In the records below, the lines from the one with "BBQ Sauce |" through the last are to be printed exactly, and nothing else.

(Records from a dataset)
:::

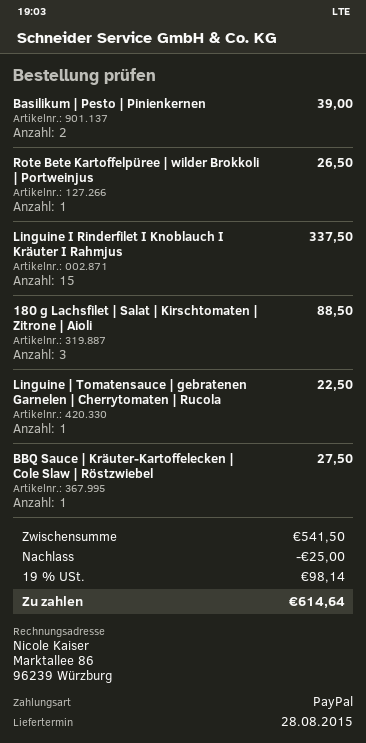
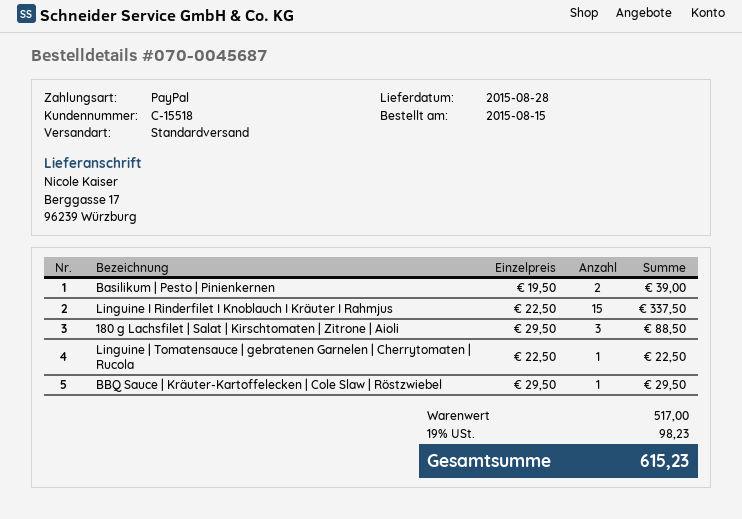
Rote Bete Kartoffelpüree | wilder Brokkoli | Portweinjus: 1 for 26.50 -> none
BBQ Sauce | Kräuter-Kartoffelecken | Cole Slaw | Röstzwiebel: 1 for 27.50 -> 1 for 29.50
subtotal: 541.50 -> 517.00
discount: 25.00 -> none
tax: 19% = 98.14 -> 19% = 98.23
total: 614.64 -> 615.23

:::

--- Solution for this task ---
BBQ Sauce | Kräuter-Kartoffelecken | Cole Slaw | Röstzwiebel: 1 for 27.50 -> 1 for 29.50
subtotal: 541.50 -> 517.00
discount: 25.00 -> none
tax: 19% = 98.14 -> 19% = 98.23
total: 614.64 -> 615.23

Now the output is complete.